Rappel des épisodes précédents :

Hippolyte Taine a entrepris son Voyage aux Pyrénées en 1855 dans le but de suivre une cure thermale, traitement très recherché dans la bonne société parisienne.

À seulement 27 ans, délaissant un temps ses activités littéraires, voici notre écrivain voyageur engagé dans un long périple pour l’époque : Bordeaux, Royan, Bayonne, Biarritz, Saint-Jean-de-Luz, Orthez, Pau, et enfin Les Eaux-Bonnes dans la vallée d’Ossau, où il s’établit le temps de prendre ses soins, entrecoupés d’excursions dans les environs.

 

Avant de rentrer à Paris, il reprend toutefois un circuit touristique vers l’est des Pyrénées : cela le conduit d’abord à Saint-Sauveur et Luz ; puis lui et son ami Paul font étape à Tarbes et à Bagnères-de-Bigorre, et enfin Bagnères-de-Luchon. Ce sera leur dernière étape dans les Pyrénées.

 

Presque 200 documents disponibles dans la Stéréothèque ont trait à Luchon et à ses environs. Autant dire que, cette fois-ci, le choix est immense et par conséquent délicat. Nos seuls critères de sélection auront été de privilégier les photos les mieux adaptées au texte de l’auteur ainsi que celles qui étaient les plus contrastées, pour une présentation la plus agréable.

Nous retrouvons ainsi nos photographes classiques des Voyages aux Pyrénées que sont Charles-Paul Furne & Henri Tournier, ainsi qu’Ernest Lamy, mais aussi des photographes locaux : E. Soulé et Eugène Delon ; et, en complément le photographe amateur Croly-Labourdette du fond Besson, le tout conservé chez nos « fournisseurs habituels » : les collections de la Médiathèque de Pau, de Jacques Magendie, de Michel Wiedemann et, pour la première fois, une vue issue de la collection propre du CLEM, en cours d’insertion dans la Stéréothèque.

 

En route pour Bagnères-de Luchon

Le départ de la diligence, dessin de G. Cruilshank vers 1830 (Traveling in France)

 

Au départ de leur étape, nos amis sont tout absorbés par « l’ambiance » et le spectacle qui règnent à l’intérieur de la diligence qu’ils empruntent.
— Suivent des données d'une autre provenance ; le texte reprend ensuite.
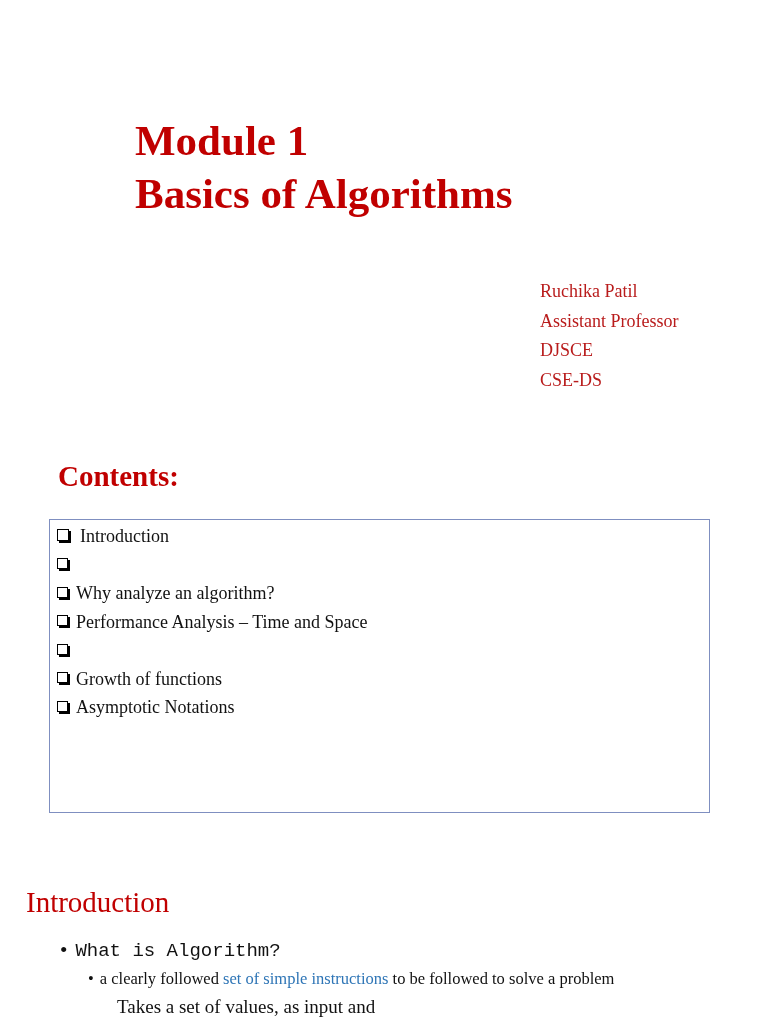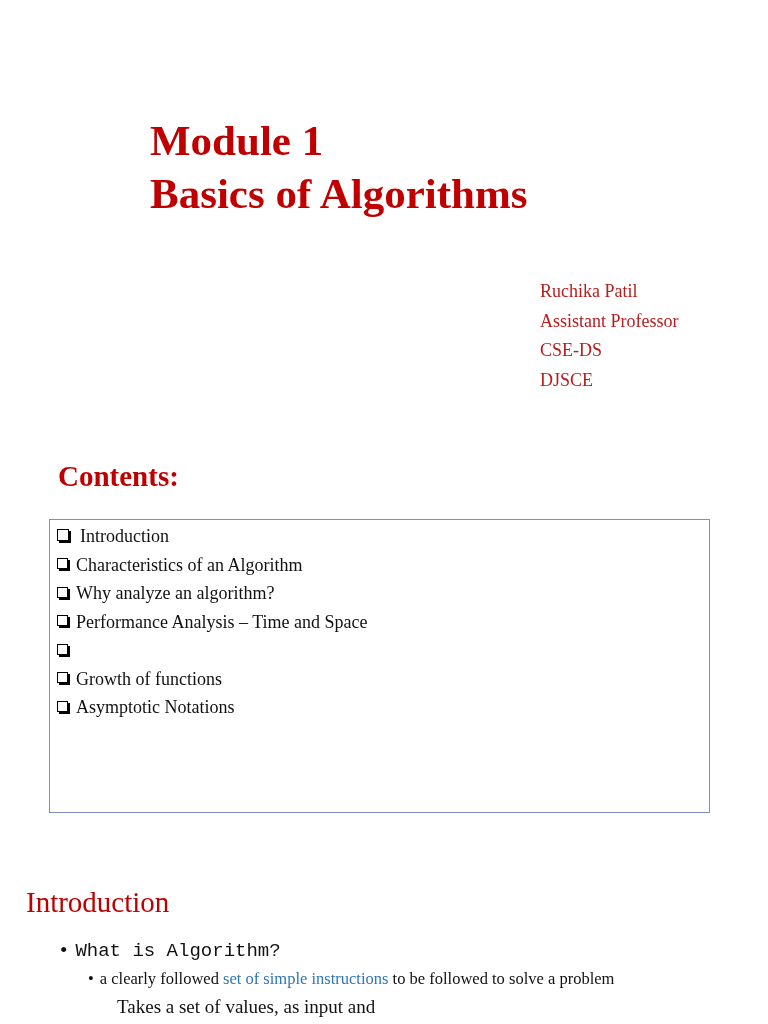--- a/index.html
+++ b/index.html
@@ -10,7 +10,7 @@
       color: #111111;
     }
     .title {
-      position: absolute; left: 150px; top: 114px;
+      position: absolute; left: 135px; top: 114px;
       color: #c00000; font-weight: bold; font-size: 43px; line-height: 53px;
       margin: 0;
     }

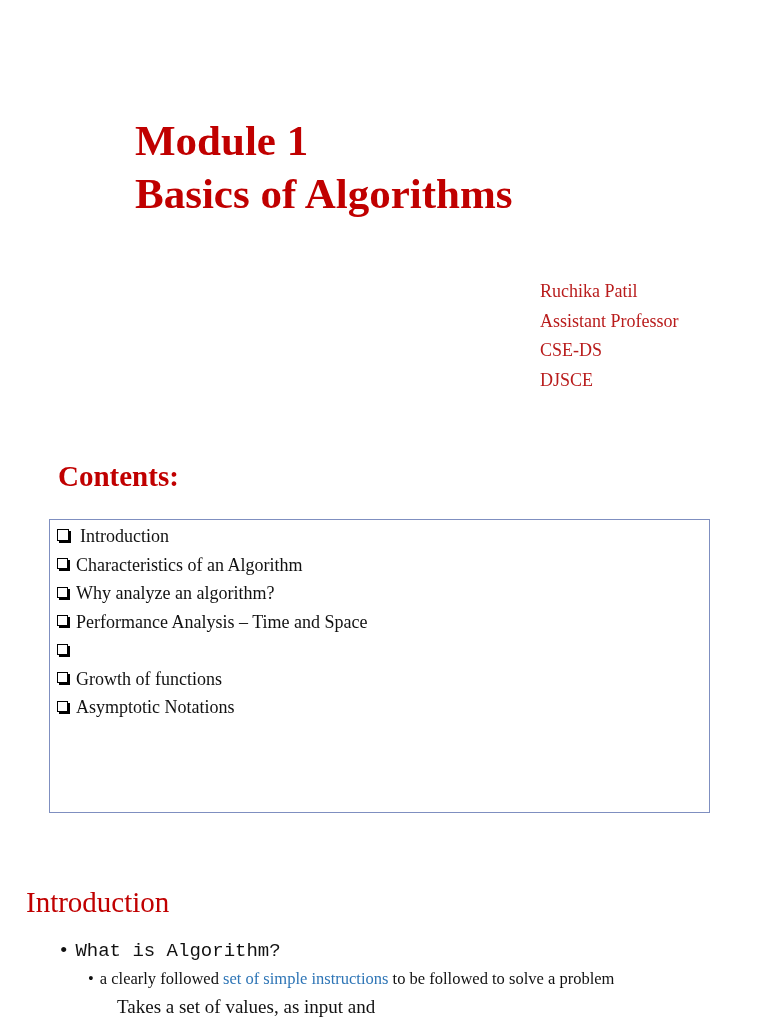--- a/index.html
+++ b/index.html
@@ -65,8 +65,8 @@
 <div class="author">
   <div>Ruchika Patil</div>
   <div>Assistant Professor</div>
+  <div>DJSCE</div>
   <div>CSE-DS</div>
-  <div>DJSCE</div>
 </div>
 
 <h2 class="contents-heading">Contents:</h2>

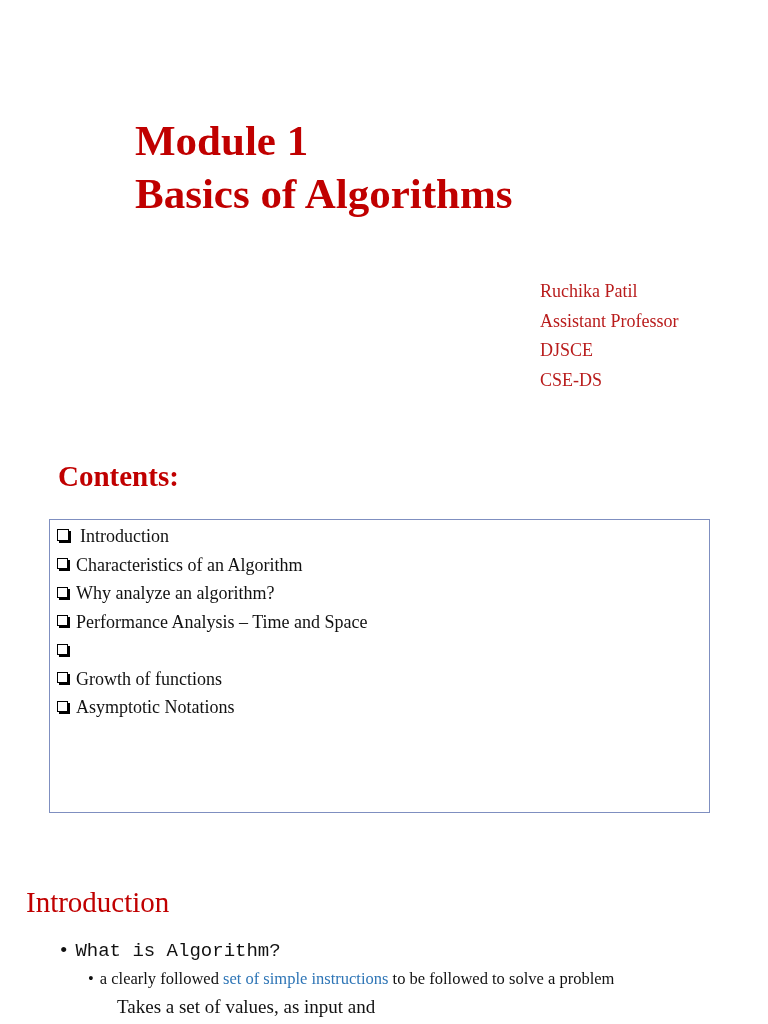--- a/index.html
+++ b/index.html
@@ -79,7 +79,6 @@
       </li>
     <li>
         <span class="box-icon"></span>
-        <span>Characteristics of  an Algorithm</span>
       </li>
     <li>
         <span class="box-icon"></span>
Et Taine ne résiste pas au plaisir de nous en narrer les détails : il faut bien une dose de pittoresque dans chacun de ses chapitres !

 

« Tout homme ayant l’usage de ses yeux et de ses oreilles doit, pour voyager, monter sur l’impériale. Les plus hautes places sont les plus belles… […] On se casse le cou quand on en tombe ; […] mais on prend du plaisir quand on y est… […] En premier lieu [sur l’impériale*], on voit le paysage, ce qui produit des descriptions qu’on donne au public. […] [Au contraire], dans le coupé*, on n’a pour spectacle que les harnais des chevaux ; dans l’intérieur*, on voit par une lucarne les arbres défiler comme des soldats au port d’armes ; dans la rotonde*, on est dans un nuage de poussière qui salit le paysage et qui étrangle le voyageur.

En second lieu, vous aurez là-haut la comédie. Dans les places du bas, les gens gardent le décorum et se taisent. Ici les paysans haut perchés qui sont vos compagnons, le postillon et le conducteur, se font des confidences à cœur ouvert ; ils parlent de leurs femmes, de leurs enfants, de leur bien, de leur commerce, de leurs voisins, et surtout d’eux-mêmes ; si bien qu’au bout d’une heure vous imaginez leur ménage et leur vie aussi nettement que si vous étiez chez eux. C’est un roman de mœurs que vous découvrez sur la route… […]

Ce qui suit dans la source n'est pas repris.